Ольга отрицательно покачала головой:

— Докки пробудет в Вильне лишь несколько дней, бабушка. К нам же в мае приезжает ваша сестра…

— Нелегкая ее несет, — проворчала Думская. — А ведь в Вильне такое общество!

Она причмокнула, оживилась и стала загибать пальцы.

— Князь Вольский — камергер. Пожалуй, для вас староват, но хорош был лет тридцать назад. И этот, как бишь его… Санеев. Генерал, с лентой. Впрочем, у него жена да и возраст уже… кхм…

Княгиня бодро перечислила с десяток-другой известных и малоизвестных фамилий, припоминая чин и семейное положение каждого, и настоятельно порекомендовала Докки обратить внимание на холостых офицеров. Некоторых из них баронесса встречала в петербургском обществе и водила с ними шапочное знакомство, о других только слышала, что вызвало немалое удивление Думской.

— Дорогая, неужели вы не знакомы с Фирсовым, Ядринцевым?! — недоуменно вопрошала она. — И с Алексеевым-младшим?!

Докки только качала головой.

— В Вильне сейчас находится и Поль Палевский, — многозначительно сообщила Думская. — Он назначен командиром кавалерийского корпуса… Только не говорите мне, дорогая, что вы и с ним незнакомы.

— Не имею чести, — ответила Докки.

Княгиня хлопнула себя по коленям.

— Ольгунь, ты слышала? Наша баронесса не имеет чести быть знакомой с Полем Палевским! Уму непостижимо!

— Конечно, я знаю это имя, — пробормотала Докки.

Было невозможно не слышать о знаменитом на всю страну легендарном герое Аустерлица, прусской и финляндской кампаний генерал-лейтенанте графе Павле Палевском. В свете ходило много рассказов о его удивительной храбрости, необычайном таланте военачальника, а также уме, красоте и небывалом успехе среди женщин.
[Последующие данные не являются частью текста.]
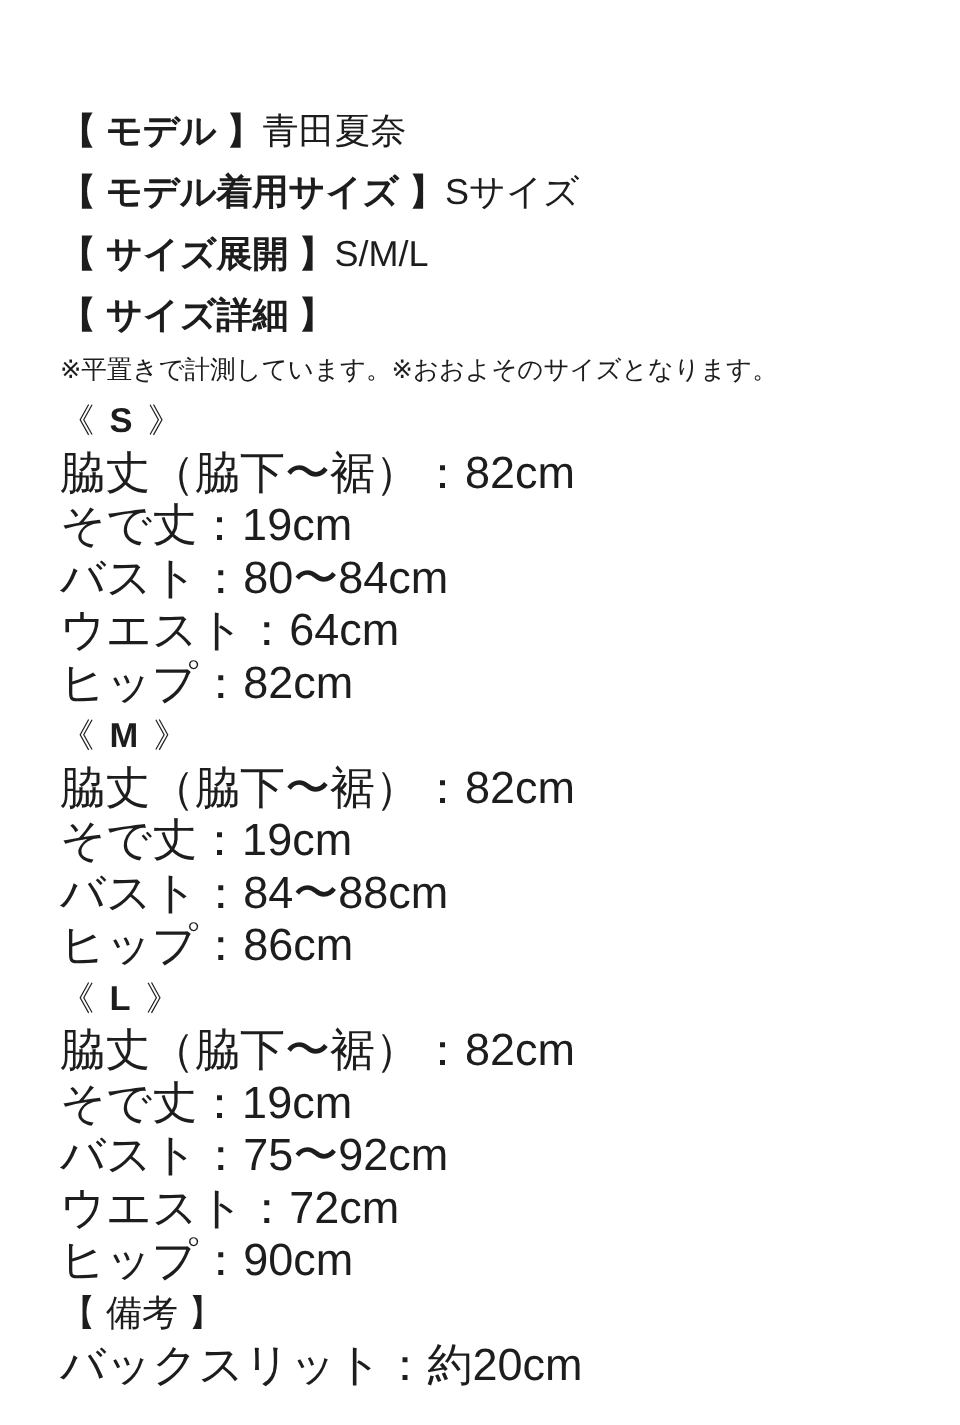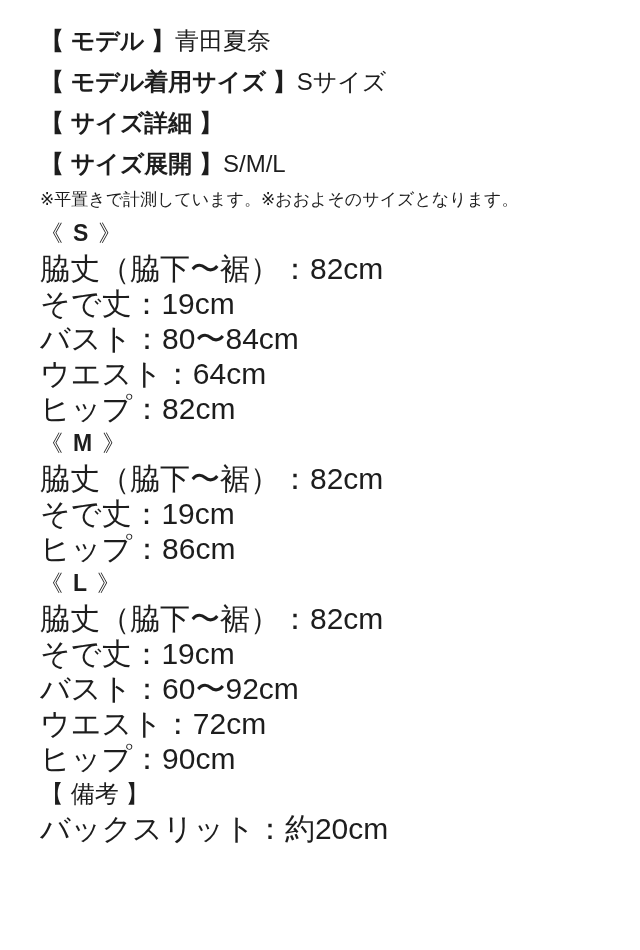"【 モデル 】青田夏奈" .page { margin-top: none -> 47px }
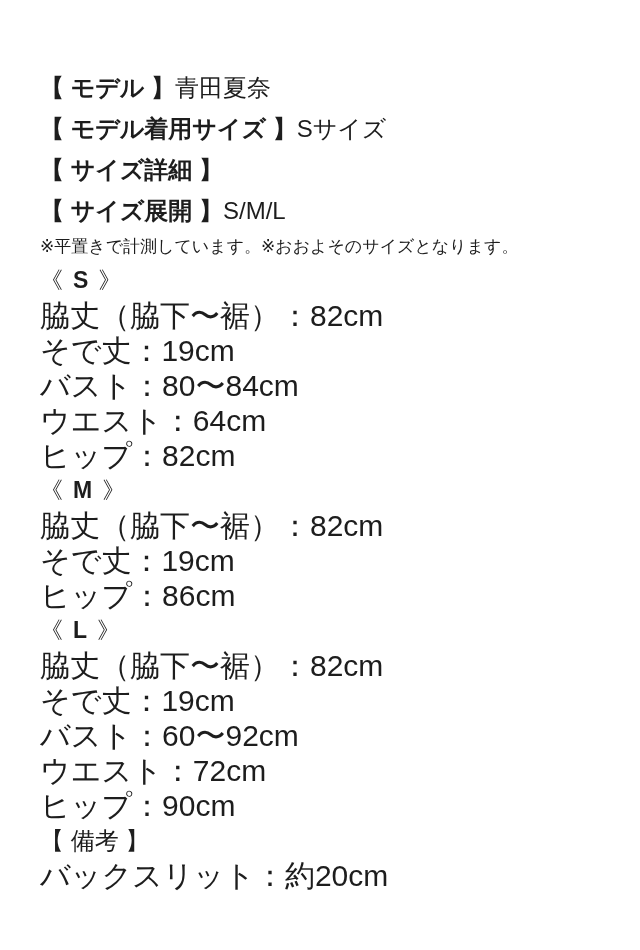"【 サイズ詳細 】" div.hline { order: before "【 サイズ展開 】S/M/L" -> after "【 サイズ展開 】S/M/L" }
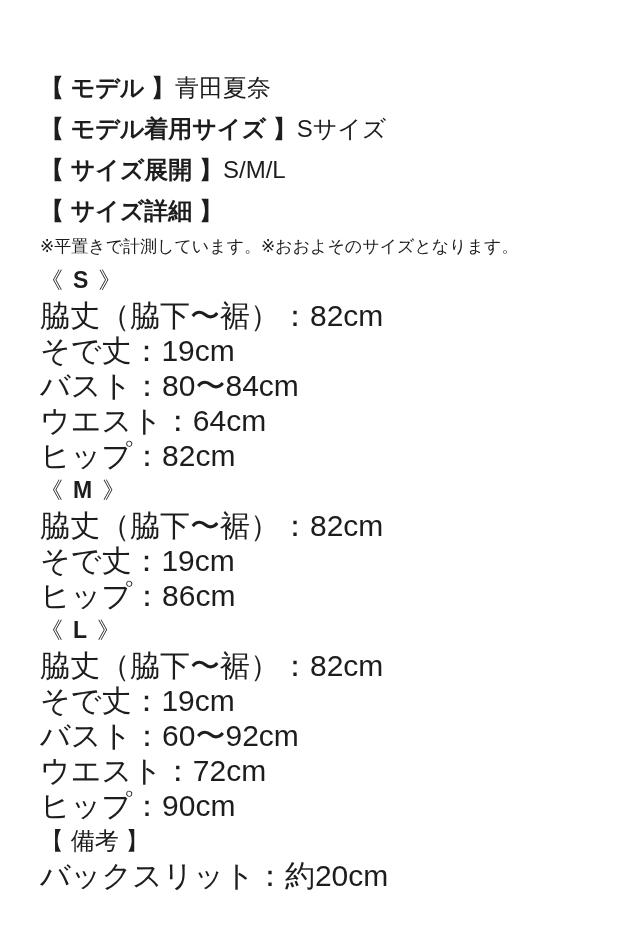"バスト：84〜88cm" div.line { html: none -> <div>バスト：84〜88cm</div> }
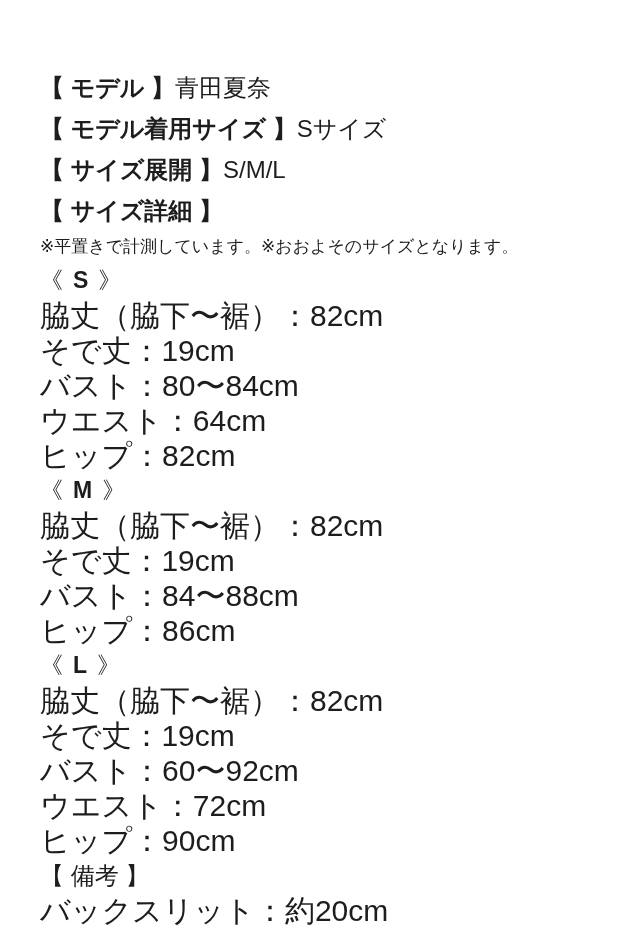"バスト：60〜92cm" div.line { text: 60 -> 75 }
Имя Палевского не сходило с уст петербургских дам и барышень — он был молод, богат и считался одним из самых завидных женихов.

Ольга и ее бабушка с таким неподдельным изумлением уставились на Докки, что та поспешила оправдаться:

— Я не так часто выбираюсь на вечера, к тому же не посещаю приемы в военных кругах.

Действительно, баронесса ездила лишь в несколько великосветских домов, где собирались почитатели литературы, музыки и истории, всячески избегая политические и военные салоны, как не была любительницей больших и шумных балов и маскарадов, куда выбиралась редко и неохотно.

— Странно, — сказала княгиня. — Палевский, когда в Петербурге бывал, ко мне непременно заглядывал. И этой зимой был у нас, на Рождество, как сейчас помню.